Tuesday, August 27, 2013

For geeks?

Lately, I've been seeing a lot of references to Tolkien and "Star Wars" that are prefaced with remarks like "you have to be a geek to understand this." I don't see where this claim is coming from: neither Tolkien nor Star Wars fandom is at all "geeky." After all, "The Lord of the Rings" is one of the best-selling books ever, and the three movies are near the top of the list of highest-grossing films. And the "Star Wars" franchise is also a huge success. I guess "geeky"  sounds to me like something more exclusive, less broadly popular, something more like a limited "cult" popularity. 
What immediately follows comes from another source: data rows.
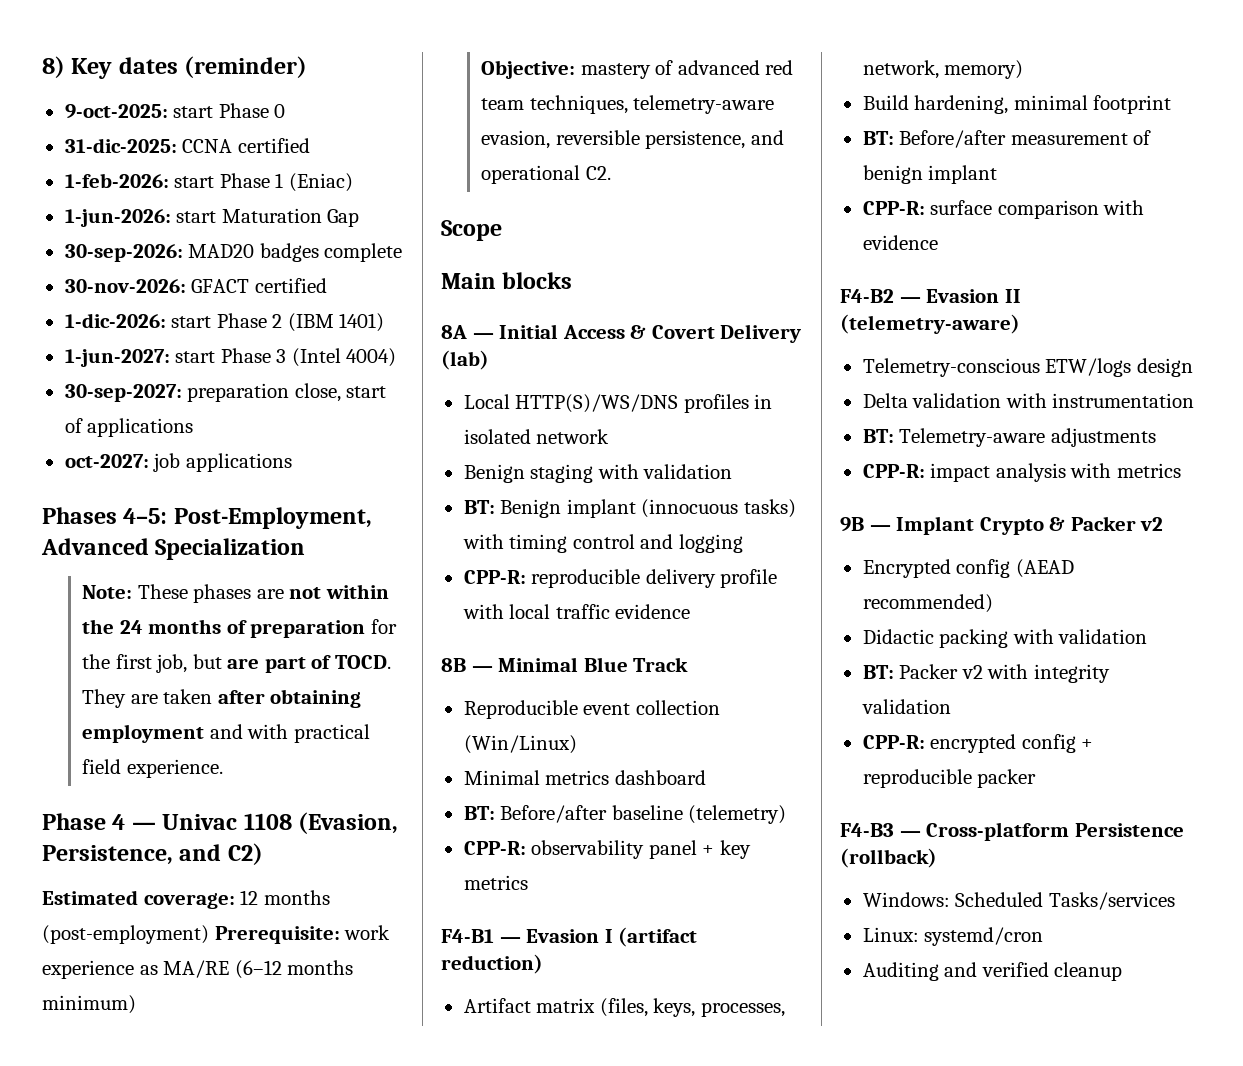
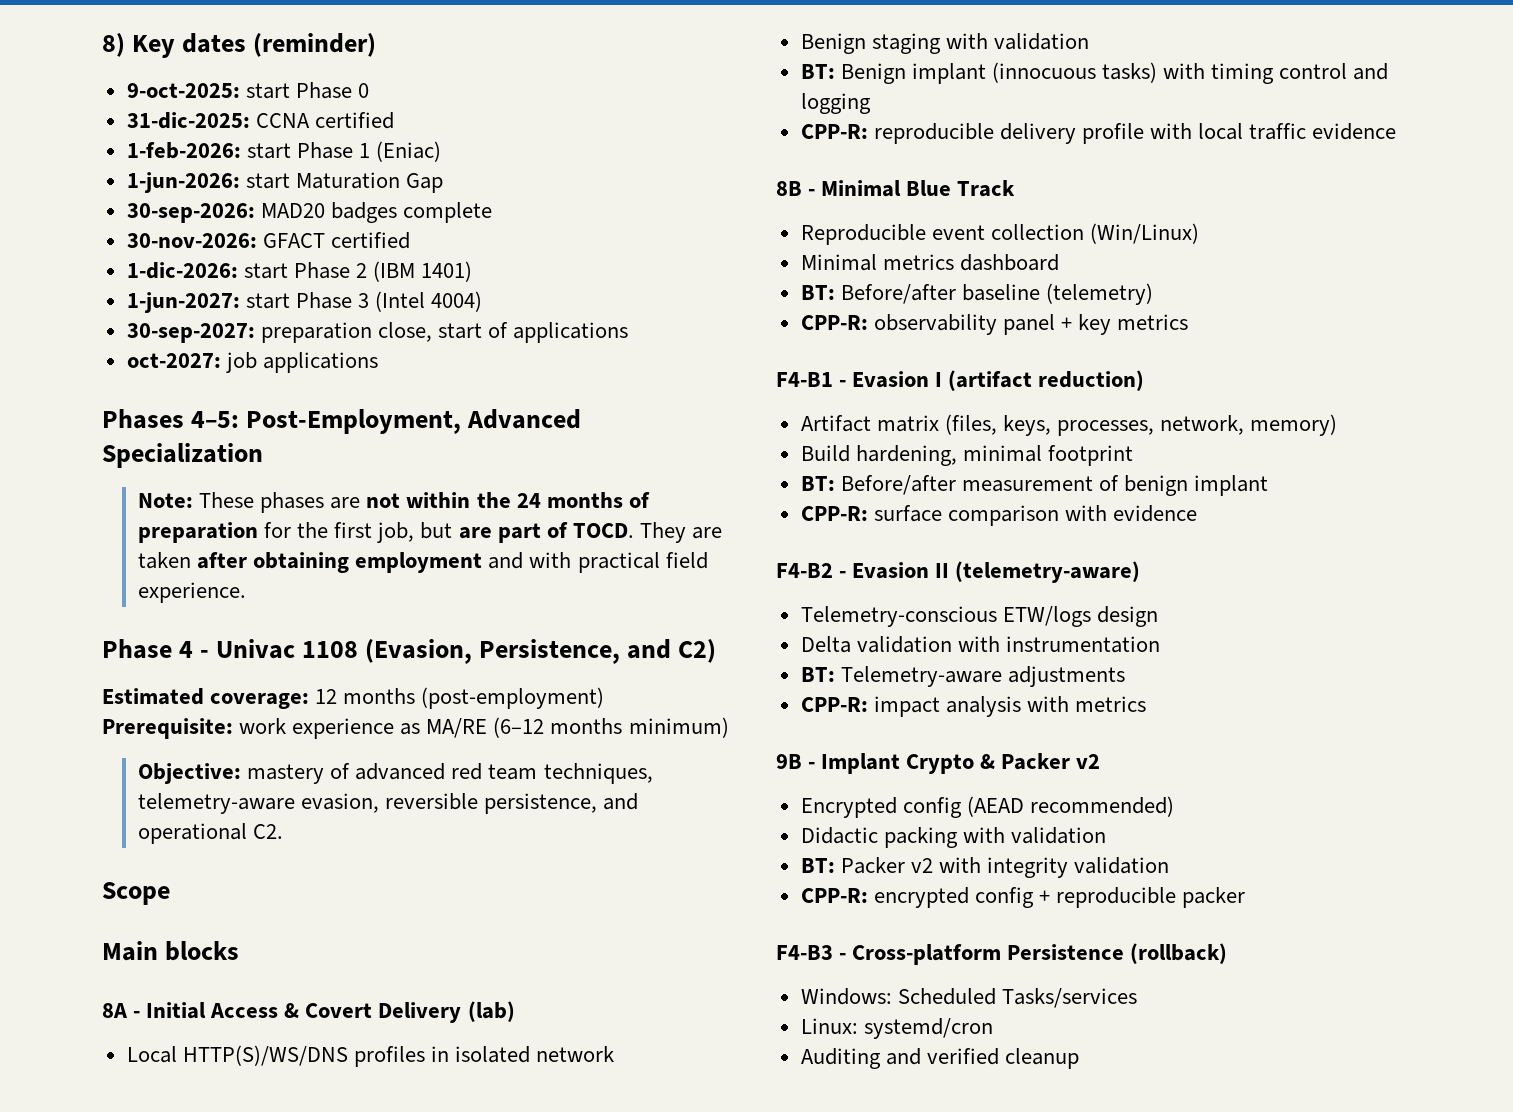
- Phase 4 — Univac 1108 (Evasion, Persistence, and C2)
+ Phase 4 - Univac 1108 (Evasion, Persistence, and C2)
- 8A — Initial Access & Covert Delivery (lab)
+ 8A - Initial Access & Covert Delivery (lab)
- 8B — Minimal Blue Track
+ 8B - Minimal Blue Track
- F4-B1 — Evasion I (artifact reduction)
+ F4-B1 - Evasion I (artifact reduction)
- F4-B2 — Evasion II (telemetry-aware)
+ F4-B2 - Evasion II (telemetry-aware)
- 9B — Implant Crypto & Packer v2
+ 9B - Implant Crypto & Packer v2
- F4-B3 — Cross-platform Persistence (rollback)
+ F4-B3 - Cross-platform Persistence (rollback)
At some level, though, those who assert their geekiness in this way must get something from it. Downgrading something that appeals to mass taste by claiming it is actually something only for insiders? So much of popular culture does try to individualize massive success: "I see something in it that you don't." It's a version of the beginner's cliche in criticism: "If you look at it more closely, you will see that ..." Perhaps the claim that "geeks" will get it but others won't is a version of that, and the purveyors of such claims are saying that they've looked at it closely, so they know better.

5 comments:

Dominic Rivron said...

Aha! The age-old distrust of the intellectual.

I must say I think the answer in relation to the word "geek" is to work hard to make the word a compliment rather than an insult.

Andrew Shields said...

But the people who are saying "you have to be a geek to understand this" ARE making the word a compliment instead of an insult. They are saying "I'm a geek, and I understand it, and if you don't, it's because you're not a geek."
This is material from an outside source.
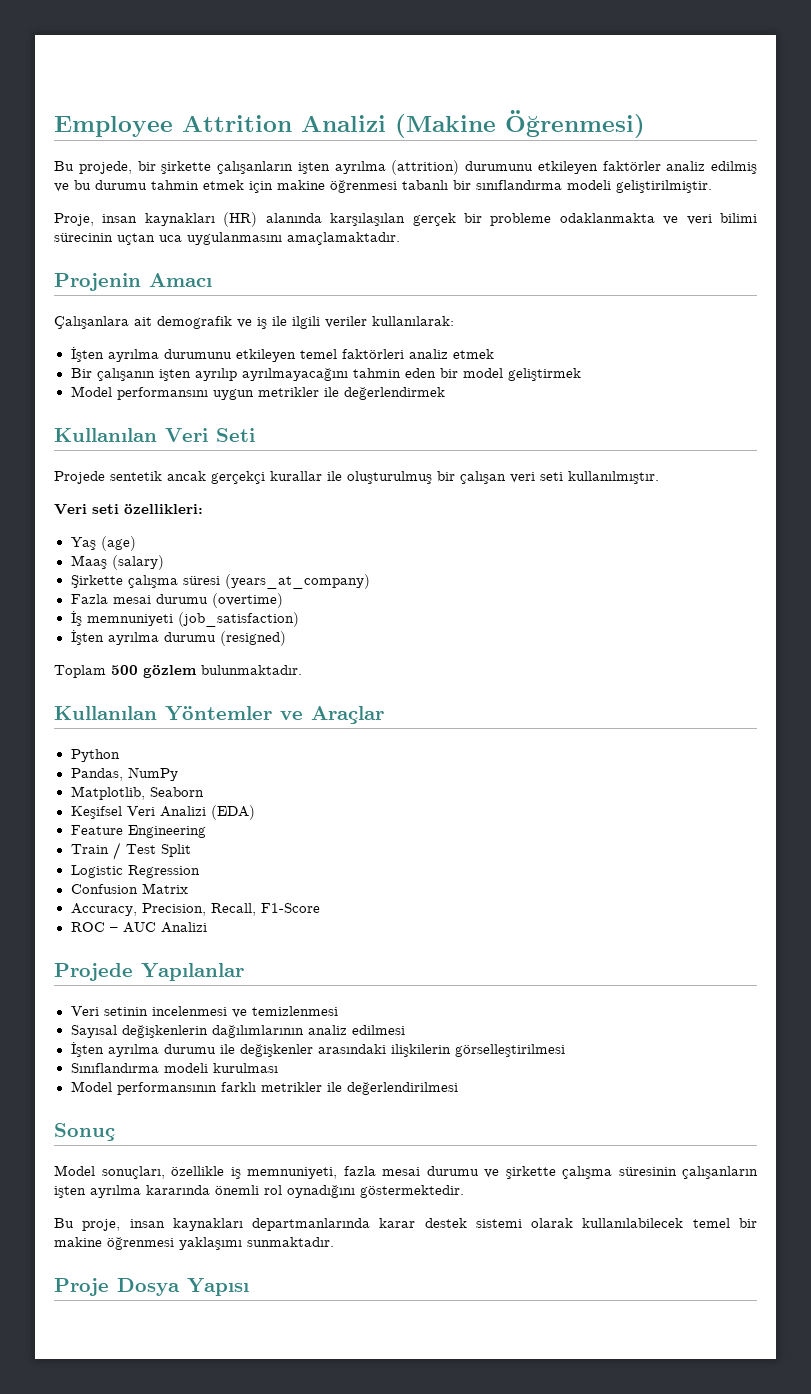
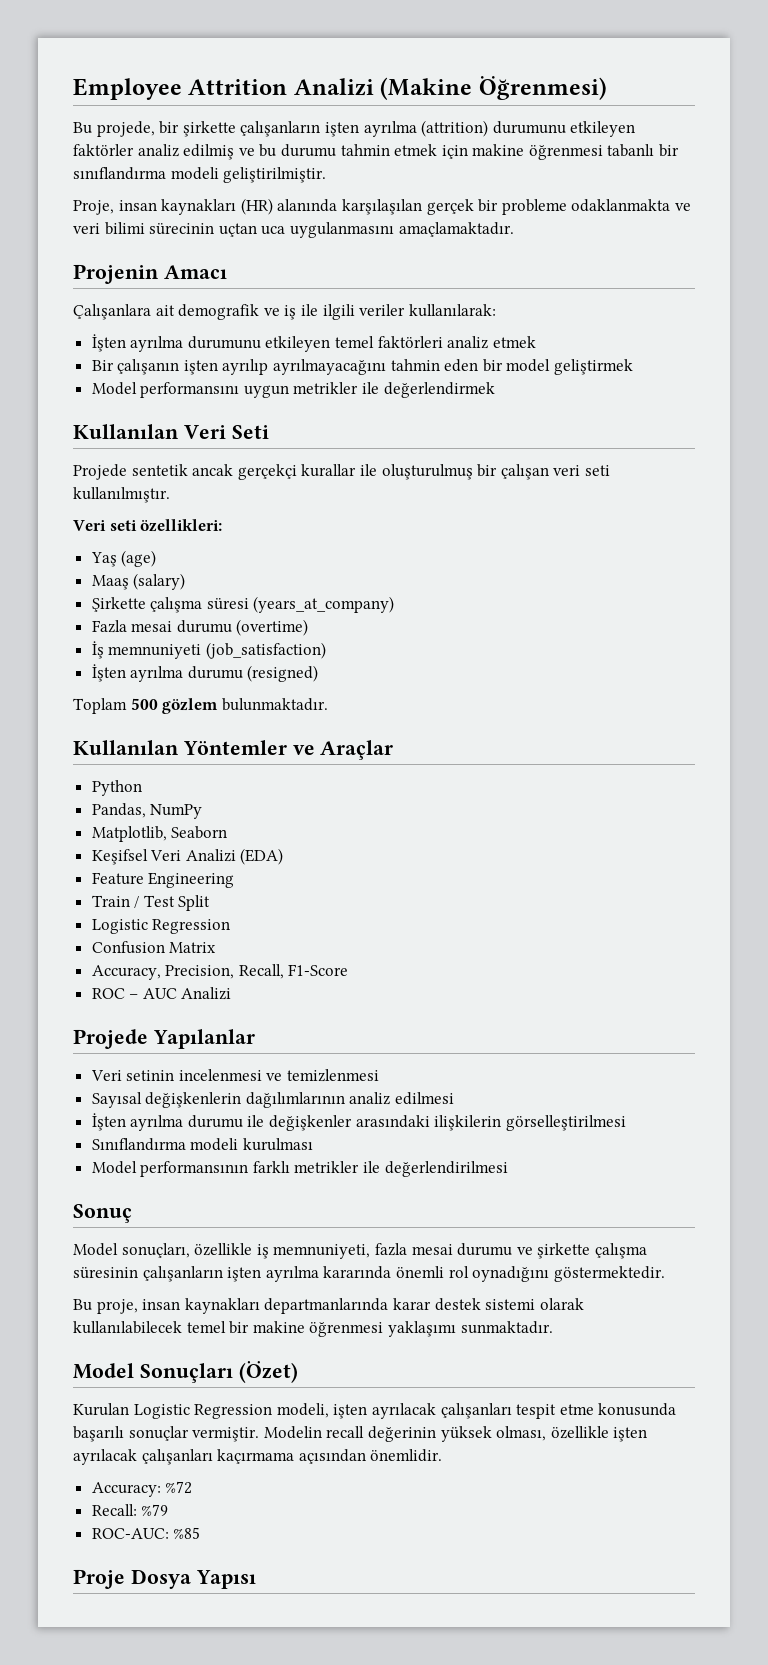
+ Model Sonuçları (Özet)
+ Kurulan Logistic Regression modeli, işten ayrılacak çalışanları tespit etme konusunda başarılı sonuçlar vermiştir. Modelin recall değerinin yüksek olması, özellikle işten ayrılacak çalışanları kaçırmama açısından önemlidir.
+ Accuracy: %72
+ Recall: %79
+ ROC-AUC: %85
If it's a matter of something about intellectuals, then it's not about distrust of the intellectual (unless you're saying that I'm distrusting the intellectual in my post). It's about a particular brand of the intellectual asserting itself as capable of special understanding.

But that brand of the intellectual is nothing like an intellectual in the Zola-Sartre-Zizek sense; it's more a matter of computer programming than of philosophy.

Dominic Rivron said...

I've reread your post - I see what you mean. When I was in the 6th form (in pre-computer days), Tolkien was considered essential reading among my friends. As was listening to Genesis and wondering what they meant by lines like

"Imaginary creatures are trapped in birth on celluloid.
The fleas cling to the golden fleece,
Hoping they'll find peace."

It was a world view that saw art as something to be decoded (as you say "special understanding") rather than felt and understood - a world-view that naturally absorbed computer-programming when computers came along.

Jonathan said...

There is a "geek" interest in Tolkien: having read all of his work (not just LOTR) and having detailed knowledge of Middle Earth. This must be distinguished from non-geek interest: having seen the movies.

DaveG said...

any links to these remarks?

Sounds like a totally wierd thing to say, as you mention.

They obviously never read ghormenghast ;-)

I suspect they are just in the process of devaluing the meaning of geek to 'anyone interested in details as opposed to surfaces'.

I concur at my school also it was the book to read -- from about 1963... And all we had heard about computers was there were two kinds: digital and analogue.